No. Not even close. At least if the description is intended to apply to cinema broadcasts, which however they may be received are most certainly not produced in a ‘random’ manner. ‘Considered precision’ is exactly what’s applied to every one of the 800 and more close-ups, pans and other shots that make up a RSC Live from Stratford-uopn-Avon broadcast. ‘Considered precision’ is exactly what’s planned across a month or more of preparation and scripting, in two full camera rehearsals, and in the contributions of a team of 60 or more skilled and creative personnel. Moreover, any half-decent broadcast will find an appropriate balance between wide-shots that permit the eye to roam and the closer shots, the crane moves and the cutting that draw you into the drama and enhance the story-telling and emotional affect.
For more on exactly this, see my previous post ‘Pity’.
We need a way of filming live performance that’s as interactive, tense and immediate as actually being there – and that doesn’t mean aping the idiom of mainstream cinema and tv, but on a micro-budget. It means getting creative. It’s time for directors and theatremakers to work with filmmakers and think about how they want their work to be shot, and what the camera can do.
With this, I agree completely.
Livestreaming doesn’t automatically convey a sense of liveness, and performances would likely feel more real, more immediate, if they were specially recorded for film only, in a way that allowed for clever editing and camera-friendly lighting.

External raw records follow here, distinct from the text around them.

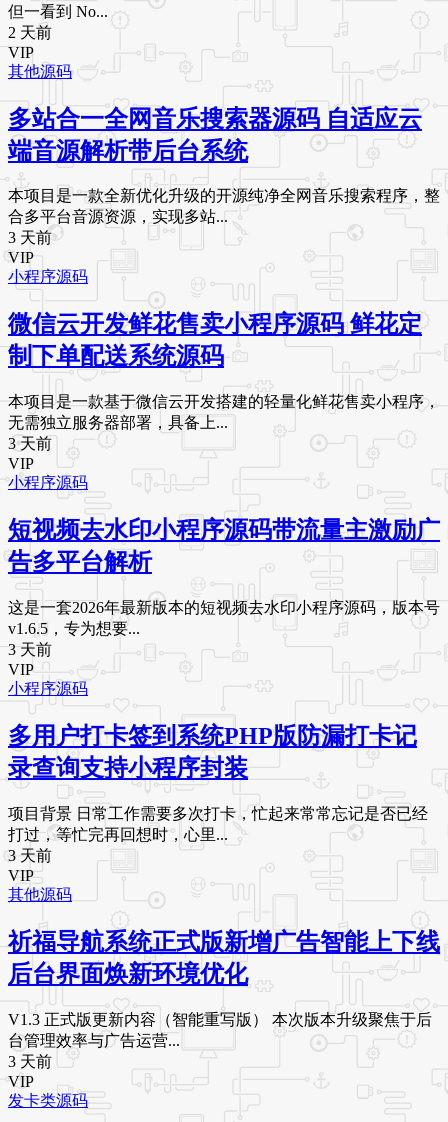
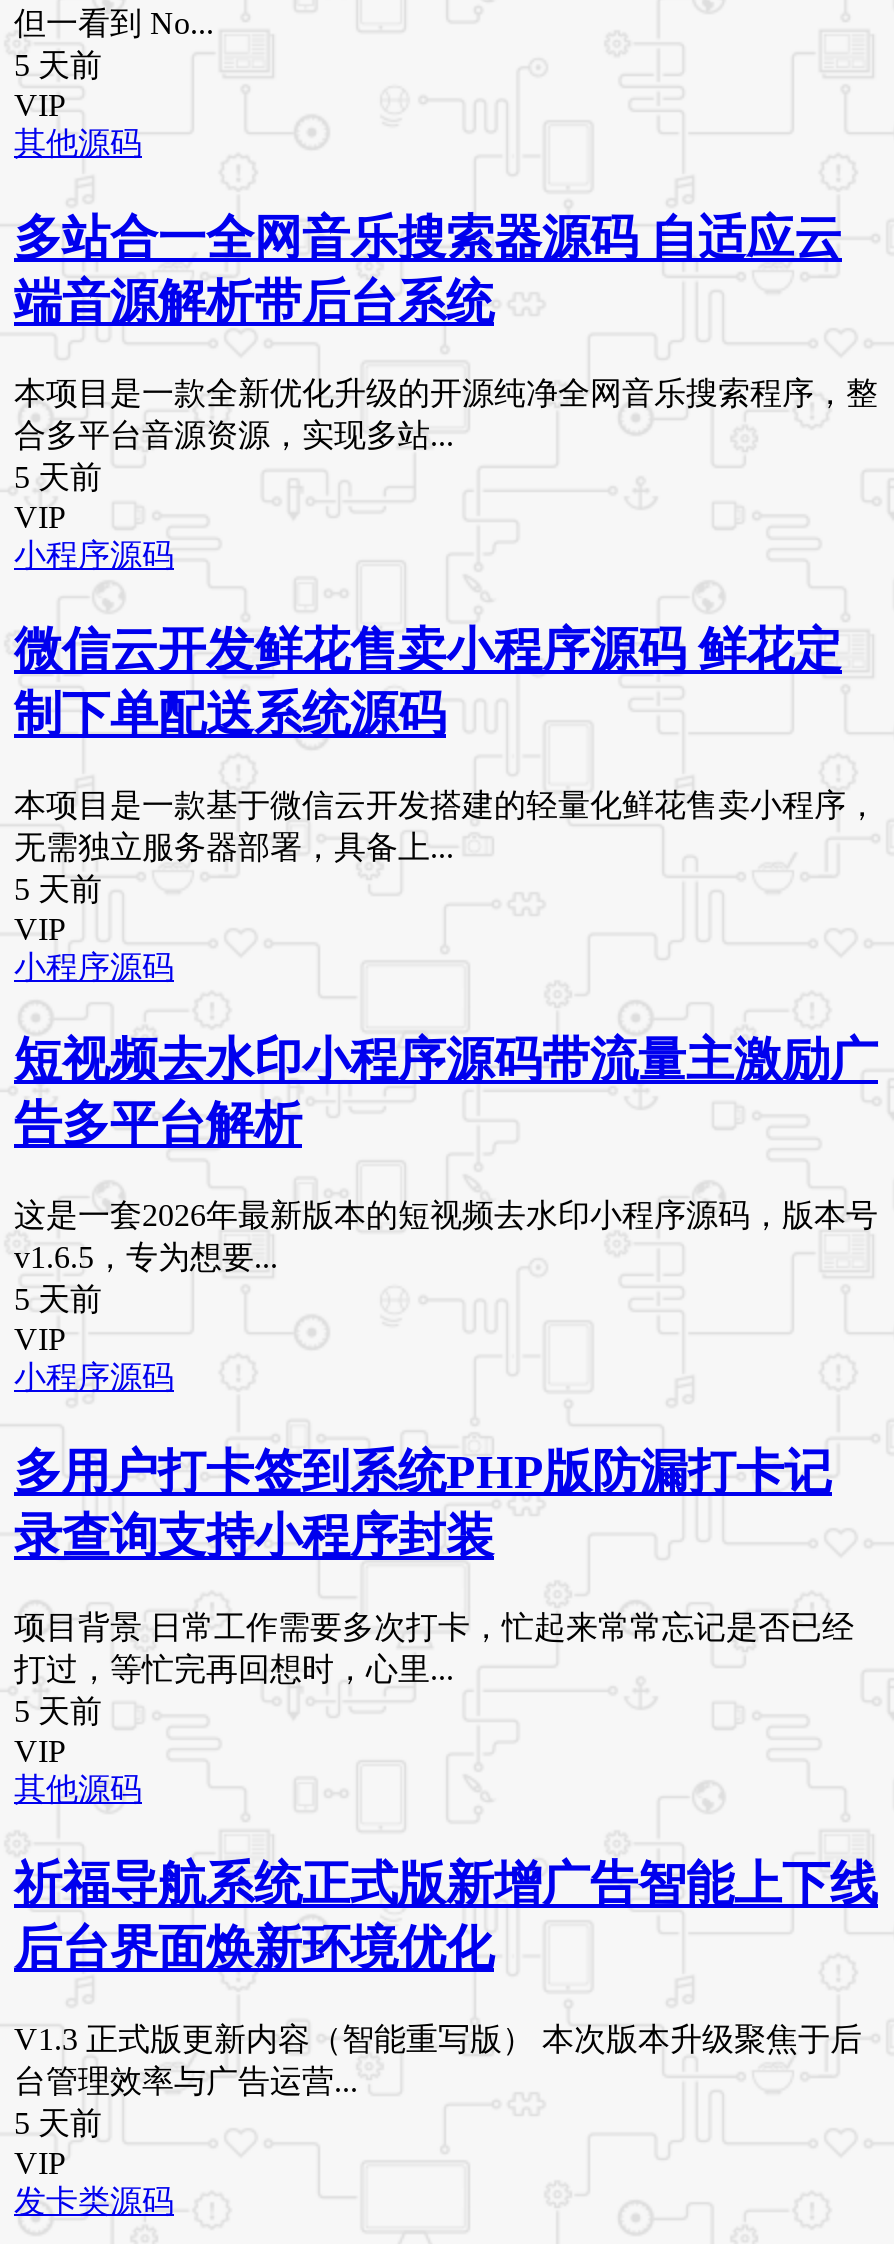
- 2 天前
+ 5 天前

- 3 天前
+ 5 天前

- 3 天前
+ 5 天前

- 3 天前
+ 5 天前

- 3 天前
+ 5 天前

- 3 天前
+ 5 天前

But I don’t see the filming/streaming choice as a competition where one form facilitates screen work that is ‘more real, more immediate’. Editing (or live mixing) and refined lighting are key components of many recordings of stage productions. But it is also the case that streaming and filming have, to a significant degree, different and distinct grammars. There are technological and financial and rights reasons for the differences, but working to find ways of moving beyond those is singularly important. Which doesn’t mean abandoning what live presentation can do, on occasions, exceptionally well. And there is so much to learn from what numerous pioneers have done with these questions and concerns before.
The theatre world’s got the potential to take on cinema, and provide the complex ideas, diverse casts, scrappy approaches and new ways of looking that audiences are hungry for – as the excitement around Forced Entertainment’s livestreams shows. And that’s where all the theatremakers that aren’t going to sign a contract with the Odeon or the BBC come in. There are plenty of reasons to be cautious… But there are more reasons to rush in – imagine how incredible it would be for fringe companies to have global fanbases who rushed to see them when they came to town, or to see what’s happening in tiny rooms in Denmark or Uruguay, or to get people collaborating across continents.

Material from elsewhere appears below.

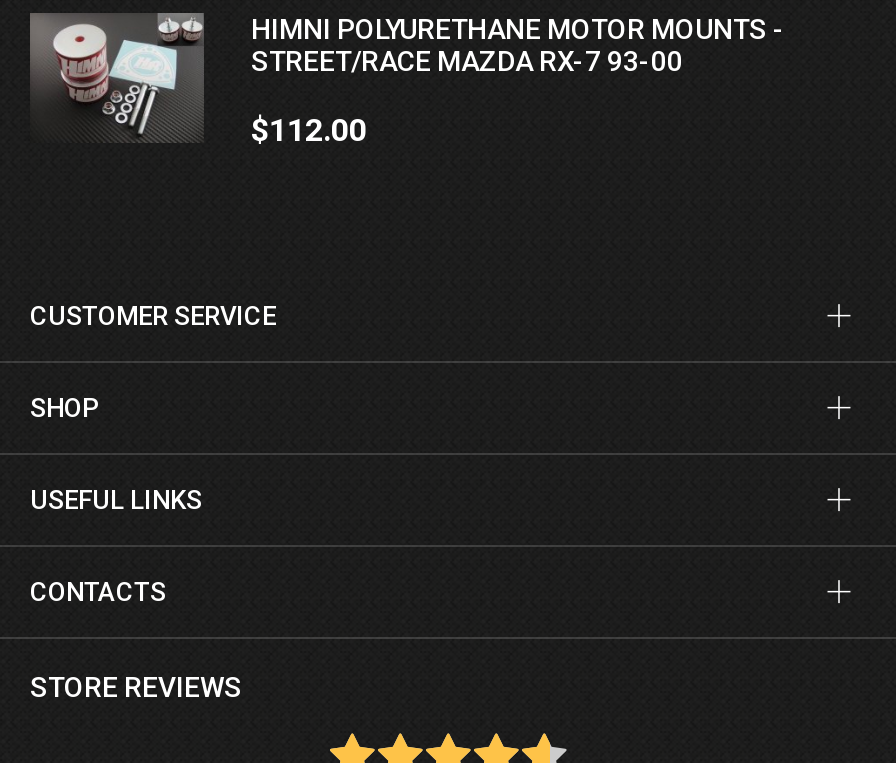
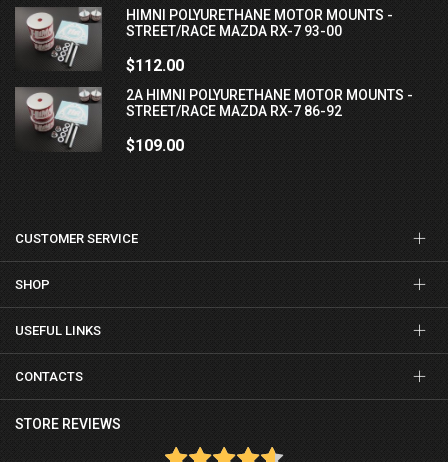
+ 2A HIMNI POLYURETHANE MOTOR MOUNTS -
+ STREET/RACE MAZDA RX-7 86-92
+ $109.00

Indeed, but let’s also recognise that there are initiatives underway focussed on exactly this. Much of the work that The Space is supporting has this aspiration, as do the varied productions being developed and created for the BBC/ACE/Battersea Arts Centre Performance Live project. Watch those, er, spaces.
Thanks for this post. It is important to reassert the rich history of hybrid work (especially in the UK). It was striking that the Arts Council’s recent report on Live Streaming (From Live to Digital) suggested that it began with the National Theatre. This lazy deference to the mainstream players is galling. In Blast Theory we live streamed our Kidnap project in 1998 from the ICA for 48 hours continuously and the online audience could control the camera. We are only one of a wide range of independent artists who have experimented at the fuzzy border between theatre and film over the last couple of decades.
Dear John,
Thanks for keeping up posting in this brilliant blog.